◆ Problem requirements: Only the pictures should be left out; write out all other data exactly.

· · · · ·

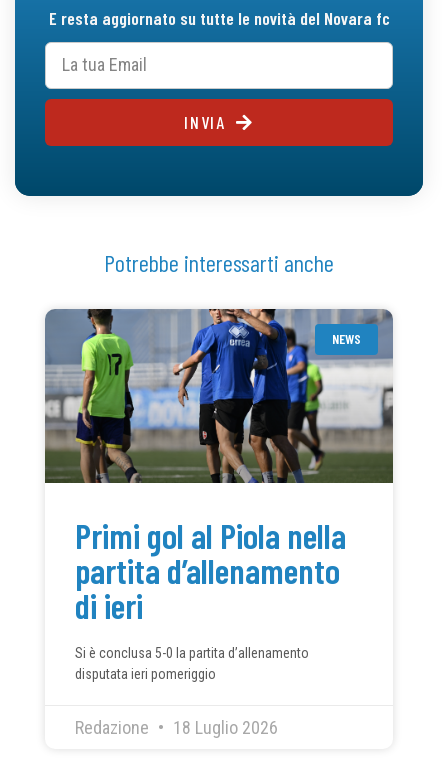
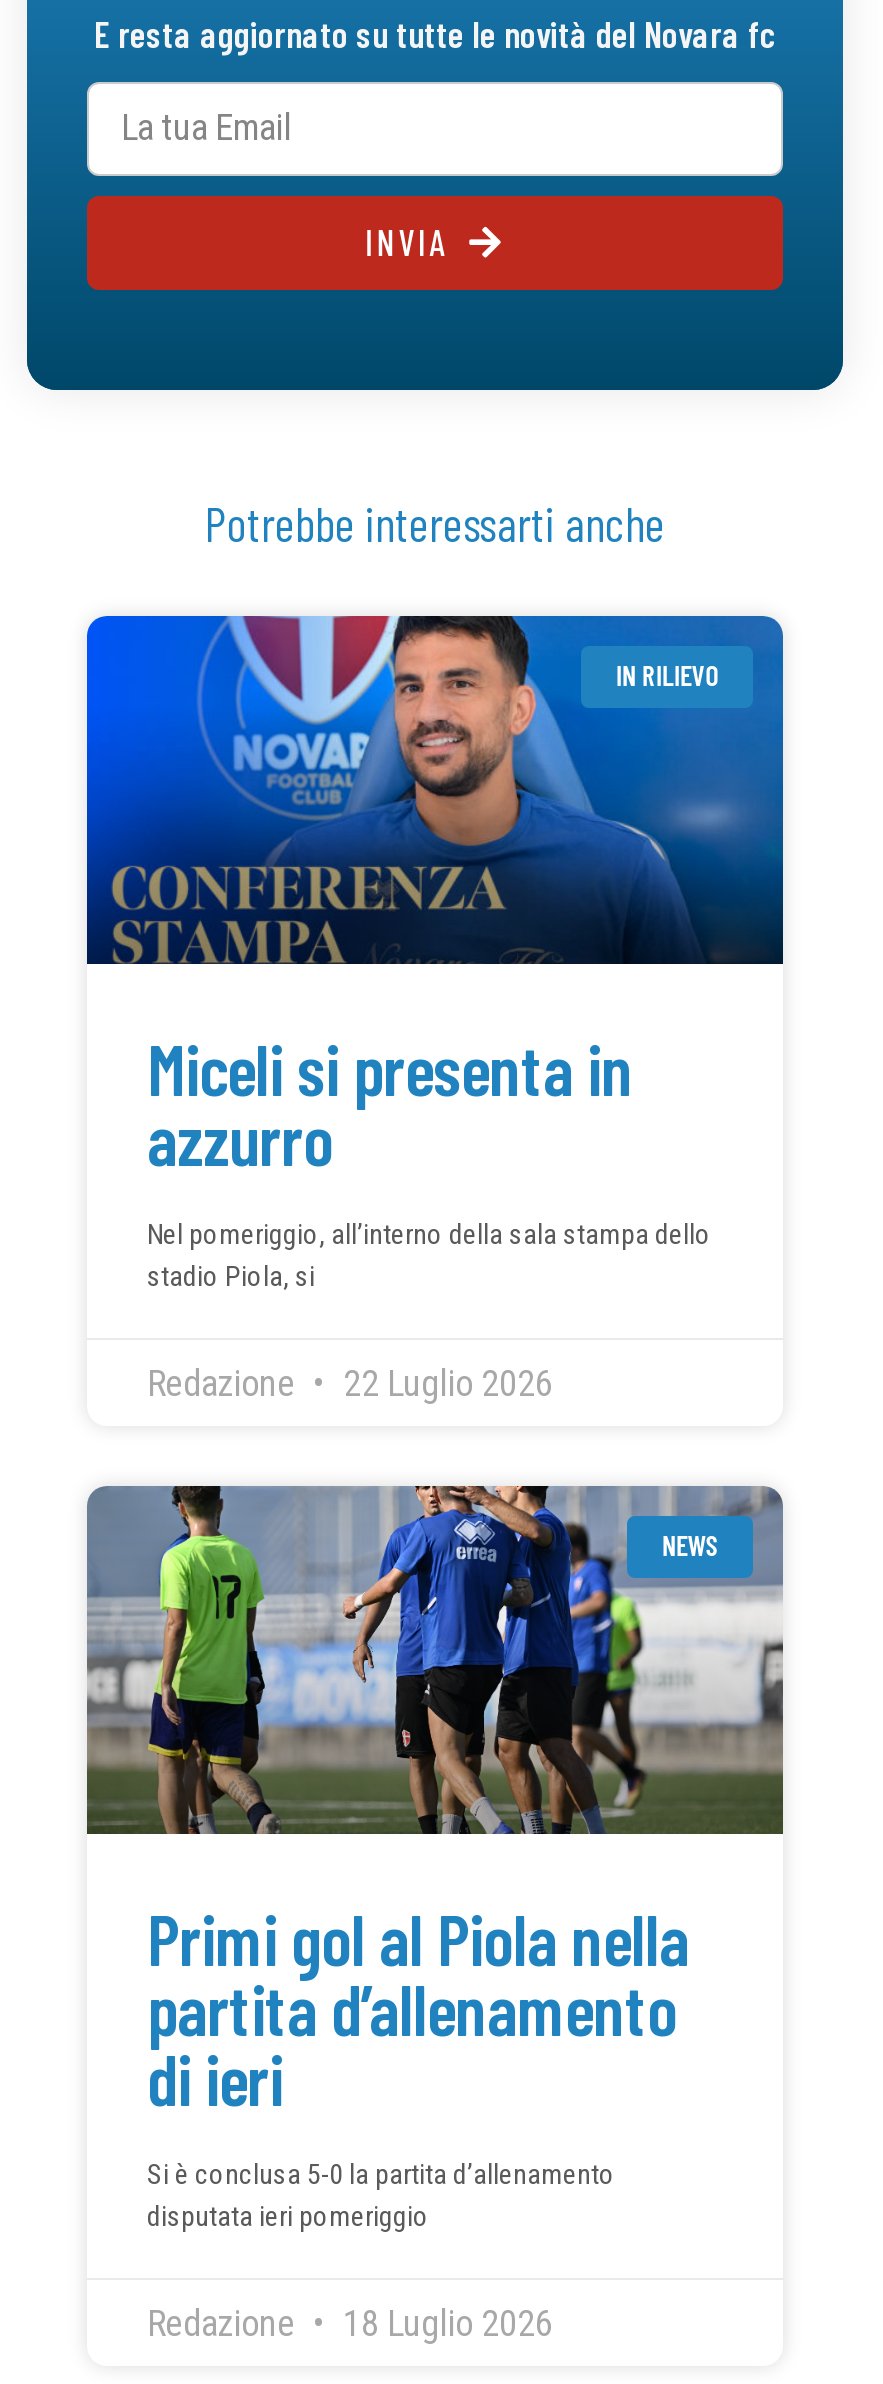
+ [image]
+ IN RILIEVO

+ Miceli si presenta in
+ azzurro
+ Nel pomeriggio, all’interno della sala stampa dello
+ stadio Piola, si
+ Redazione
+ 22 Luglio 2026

· · · · ·

◆ Task solution:
+ [image]
+ IN RILIEVO

+ Miceli si presenta in
+ azzurro
+ Nel pomeriggio, all’interno della sala stampa dello
+ stadio Piola, si
+ Redazione
+ 22 Luglio 2026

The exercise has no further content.